Brian thinks that these pressures, many of which stem from size and bargaining position versus other components of the supply chain, are behind the industry’s lust for consolidation.
This has led to a situation where acquisition targets big enough to move the needle are becoming scarce. And as the other big players in the industry are also looking to scale, CTD might have to stump up more money for the deals that it can do.
Juicy profit margins but no durable moat
Brian thinks that CTD will continue to operate with a higher level of profitability than most businesses given its capital light structure. He notes that over 70% of CTD’s operating costs are people-related, with most capital expenditure limited to investments in technology.
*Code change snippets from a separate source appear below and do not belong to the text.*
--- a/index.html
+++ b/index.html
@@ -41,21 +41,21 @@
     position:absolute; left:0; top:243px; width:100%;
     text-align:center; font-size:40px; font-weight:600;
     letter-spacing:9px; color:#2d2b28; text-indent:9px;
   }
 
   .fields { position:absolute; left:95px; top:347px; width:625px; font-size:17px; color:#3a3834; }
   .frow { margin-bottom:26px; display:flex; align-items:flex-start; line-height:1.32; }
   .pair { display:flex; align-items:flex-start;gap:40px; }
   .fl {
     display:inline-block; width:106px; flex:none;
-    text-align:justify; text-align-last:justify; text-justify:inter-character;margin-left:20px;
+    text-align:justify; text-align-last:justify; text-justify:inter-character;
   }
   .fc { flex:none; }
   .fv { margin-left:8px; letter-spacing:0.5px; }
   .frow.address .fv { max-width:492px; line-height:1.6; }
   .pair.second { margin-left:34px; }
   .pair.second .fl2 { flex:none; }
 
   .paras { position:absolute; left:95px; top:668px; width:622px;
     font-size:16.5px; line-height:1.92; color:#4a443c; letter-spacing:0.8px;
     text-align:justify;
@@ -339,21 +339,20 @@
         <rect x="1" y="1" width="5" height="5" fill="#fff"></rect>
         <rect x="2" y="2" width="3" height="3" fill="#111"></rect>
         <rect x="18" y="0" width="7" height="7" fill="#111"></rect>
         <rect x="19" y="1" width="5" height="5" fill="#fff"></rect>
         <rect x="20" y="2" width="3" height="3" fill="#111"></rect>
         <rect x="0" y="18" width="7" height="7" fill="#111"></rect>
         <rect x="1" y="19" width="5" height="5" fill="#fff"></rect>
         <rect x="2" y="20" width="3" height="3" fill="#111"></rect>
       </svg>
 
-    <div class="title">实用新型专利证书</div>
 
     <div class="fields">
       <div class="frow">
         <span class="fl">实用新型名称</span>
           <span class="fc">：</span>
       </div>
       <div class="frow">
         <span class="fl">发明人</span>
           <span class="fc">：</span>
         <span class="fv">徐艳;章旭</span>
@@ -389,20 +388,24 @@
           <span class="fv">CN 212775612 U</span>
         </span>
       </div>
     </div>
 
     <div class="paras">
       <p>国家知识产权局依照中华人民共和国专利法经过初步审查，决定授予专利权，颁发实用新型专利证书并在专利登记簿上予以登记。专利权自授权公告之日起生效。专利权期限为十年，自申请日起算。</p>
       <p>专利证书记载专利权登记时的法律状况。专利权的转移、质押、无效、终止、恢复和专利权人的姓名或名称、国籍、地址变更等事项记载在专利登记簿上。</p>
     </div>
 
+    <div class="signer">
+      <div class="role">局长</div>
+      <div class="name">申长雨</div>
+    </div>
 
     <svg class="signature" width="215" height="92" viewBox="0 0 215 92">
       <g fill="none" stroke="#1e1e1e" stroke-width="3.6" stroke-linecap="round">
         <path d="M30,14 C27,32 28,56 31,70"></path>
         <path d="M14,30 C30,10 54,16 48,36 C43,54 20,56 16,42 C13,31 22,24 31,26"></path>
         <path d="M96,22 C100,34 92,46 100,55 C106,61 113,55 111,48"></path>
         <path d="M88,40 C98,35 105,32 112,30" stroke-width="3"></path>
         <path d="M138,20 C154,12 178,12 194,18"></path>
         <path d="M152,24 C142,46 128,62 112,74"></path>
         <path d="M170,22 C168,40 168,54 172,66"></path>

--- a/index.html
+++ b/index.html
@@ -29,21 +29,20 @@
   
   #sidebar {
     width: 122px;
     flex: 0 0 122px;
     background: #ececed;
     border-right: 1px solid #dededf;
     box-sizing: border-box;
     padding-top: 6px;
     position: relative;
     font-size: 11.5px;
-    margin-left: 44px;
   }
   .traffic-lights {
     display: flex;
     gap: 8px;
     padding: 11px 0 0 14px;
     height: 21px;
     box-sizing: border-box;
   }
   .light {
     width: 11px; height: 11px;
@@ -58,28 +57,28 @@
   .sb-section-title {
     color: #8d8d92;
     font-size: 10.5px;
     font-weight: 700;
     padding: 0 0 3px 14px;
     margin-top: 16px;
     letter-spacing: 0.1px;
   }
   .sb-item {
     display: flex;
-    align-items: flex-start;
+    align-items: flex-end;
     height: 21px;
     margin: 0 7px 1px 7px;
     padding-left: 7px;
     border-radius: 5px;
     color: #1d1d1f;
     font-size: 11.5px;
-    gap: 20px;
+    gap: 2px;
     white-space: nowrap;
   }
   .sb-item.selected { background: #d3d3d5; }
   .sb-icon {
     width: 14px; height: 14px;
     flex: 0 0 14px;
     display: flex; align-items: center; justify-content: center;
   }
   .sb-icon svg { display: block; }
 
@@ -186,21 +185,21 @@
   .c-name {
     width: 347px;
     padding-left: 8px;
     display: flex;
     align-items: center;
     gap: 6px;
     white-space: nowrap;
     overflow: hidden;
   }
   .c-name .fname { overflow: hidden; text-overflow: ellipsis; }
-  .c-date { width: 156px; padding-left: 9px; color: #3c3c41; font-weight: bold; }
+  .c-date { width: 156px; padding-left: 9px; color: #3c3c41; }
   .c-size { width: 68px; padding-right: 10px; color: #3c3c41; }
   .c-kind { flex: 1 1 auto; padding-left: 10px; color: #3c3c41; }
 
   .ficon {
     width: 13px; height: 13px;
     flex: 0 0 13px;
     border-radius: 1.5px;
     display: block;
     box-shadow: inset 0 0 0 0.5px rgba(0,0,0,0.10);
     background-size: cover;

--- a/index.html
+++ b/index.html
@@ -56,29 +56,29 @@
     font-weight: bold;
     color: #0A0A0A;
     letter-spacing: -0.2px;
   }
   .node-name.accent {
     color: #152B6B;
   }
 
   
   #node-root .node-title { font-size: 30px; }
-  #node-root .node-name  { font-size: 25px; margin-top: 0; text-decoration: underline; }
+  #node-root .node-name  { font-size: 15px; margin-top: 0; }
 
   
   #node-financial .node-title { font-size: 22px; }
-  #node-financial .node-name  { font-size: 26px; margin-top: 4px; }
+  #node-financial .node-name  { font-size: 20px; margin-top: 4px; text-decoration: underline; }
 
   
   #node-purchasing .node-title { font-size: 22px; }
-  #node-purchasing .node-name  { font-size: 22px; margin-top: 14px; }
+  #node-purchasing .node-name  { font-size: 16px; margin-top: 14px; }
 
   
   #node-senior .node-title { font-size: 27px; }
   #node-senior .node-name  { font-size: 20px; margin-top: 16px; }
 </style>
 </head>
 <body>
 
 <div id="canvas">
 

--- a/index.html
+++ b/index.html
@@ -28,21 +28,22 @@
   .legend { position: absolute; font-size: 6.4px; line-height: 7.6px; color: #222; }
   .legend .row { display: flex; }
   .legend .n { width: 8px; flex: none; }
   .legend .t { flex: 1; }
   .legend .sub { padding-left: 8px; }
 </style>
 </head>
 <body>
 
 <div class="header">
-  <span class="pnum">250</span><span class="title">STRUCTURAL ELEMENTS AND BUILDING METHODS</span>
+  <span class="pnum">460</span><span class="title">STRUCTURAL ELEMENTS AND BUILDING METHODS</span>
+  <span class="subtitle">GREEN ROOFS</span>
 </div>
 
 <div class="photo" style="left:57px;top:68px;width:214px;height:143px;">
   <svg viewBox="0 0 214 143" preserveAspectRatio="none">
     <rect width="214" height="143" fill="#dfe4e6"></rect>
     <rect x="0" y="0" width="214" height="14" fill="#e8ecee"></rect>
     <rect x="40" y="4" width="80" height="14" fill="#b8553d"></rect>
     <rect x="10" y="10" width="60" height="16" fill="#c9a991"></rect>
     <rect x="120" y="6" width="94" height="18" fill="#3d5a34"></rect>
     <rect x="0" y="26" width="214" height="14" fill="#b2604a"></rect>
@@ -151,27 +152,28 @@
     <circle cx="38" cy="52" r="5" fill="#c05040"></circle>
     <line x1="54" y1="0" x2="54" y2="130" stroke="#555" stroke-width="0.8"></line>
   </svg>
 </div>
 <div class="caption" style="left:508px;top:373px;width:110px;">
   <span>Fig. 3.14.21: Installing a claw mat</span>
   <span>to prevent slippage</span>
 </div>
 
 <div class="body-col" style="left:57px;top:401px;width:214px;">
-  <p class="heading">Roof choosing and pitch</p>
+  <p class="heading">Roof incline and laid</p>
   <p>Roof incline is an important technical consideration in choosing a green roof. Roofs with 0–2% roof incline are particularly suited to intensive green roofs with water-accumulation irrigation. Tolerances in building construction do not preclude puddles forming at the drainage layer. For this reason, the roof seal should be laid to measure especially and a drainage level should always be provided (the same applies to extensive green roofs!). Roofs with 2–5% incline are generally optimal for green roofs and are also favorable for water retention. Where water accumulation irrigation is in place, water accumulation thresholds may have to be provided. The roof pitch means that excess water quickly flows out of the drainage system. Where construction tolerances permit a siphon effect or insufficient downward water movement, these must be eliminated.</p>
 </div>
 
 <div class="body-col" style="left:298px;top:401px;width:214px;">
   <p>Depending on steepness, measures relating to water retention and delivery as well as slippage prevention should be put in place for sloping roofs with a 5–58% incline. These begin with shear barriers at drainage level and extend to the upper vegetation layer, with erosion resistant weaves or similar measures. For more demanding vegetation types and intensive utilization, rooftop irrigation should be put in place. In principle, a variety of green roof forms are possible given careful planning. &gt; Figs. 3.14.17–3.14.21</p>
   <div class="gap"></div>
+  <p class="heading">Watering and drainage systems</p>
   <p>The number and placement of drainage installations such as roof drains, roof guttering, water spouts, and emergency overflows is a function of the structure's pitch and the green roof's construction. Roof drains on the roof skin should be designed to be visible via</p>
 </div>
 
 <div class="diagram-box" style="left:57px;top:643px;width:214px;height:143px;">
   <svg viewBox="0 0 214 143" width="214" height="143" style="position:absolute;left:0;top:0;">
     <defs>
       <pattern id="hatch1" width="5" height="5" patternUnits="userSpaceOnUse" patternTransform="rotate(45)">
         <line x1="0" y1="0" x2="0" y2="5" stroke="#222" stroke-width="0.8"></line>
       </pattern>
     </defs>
Whether CTD will be able to prevent competition from eventually eating into its margins and returns on capital, however, is a different question.
While a customer retention rate of 97% might hint at some switching costs for clients, Brian doubts that CTM will be able to offer a meaningfully different proposition or technology than its peers for any sustained period of time.
This could ultimately leave price as the only real differentiator and Brian doesn’t have enough confidence in CTD’s competitive position to say that its high margins and return on invested capital will persist for another decade or more.
Shares look fairly valued
While Han has some doubts about longer term margin and return sustainability, his forecast for CTD’s profitability in the medium term is notably cheerier.
He expects that CTD can continue to win market share in its fragmented industry. As the company took steps to lower its cost base during the pandemic, he expects more of revenue to flow through the bottom line as profit.
His Fair Value estimate of $16 per share factors in adjusted EBITDA margins settling at around 31% and revenue growing at an average of 6% per year over the next three.
While Han’s Fair Value estimate is marginally above the CTD’s share price today, it remains a far cry from the levels of $25+ the shares reached before the pandemic.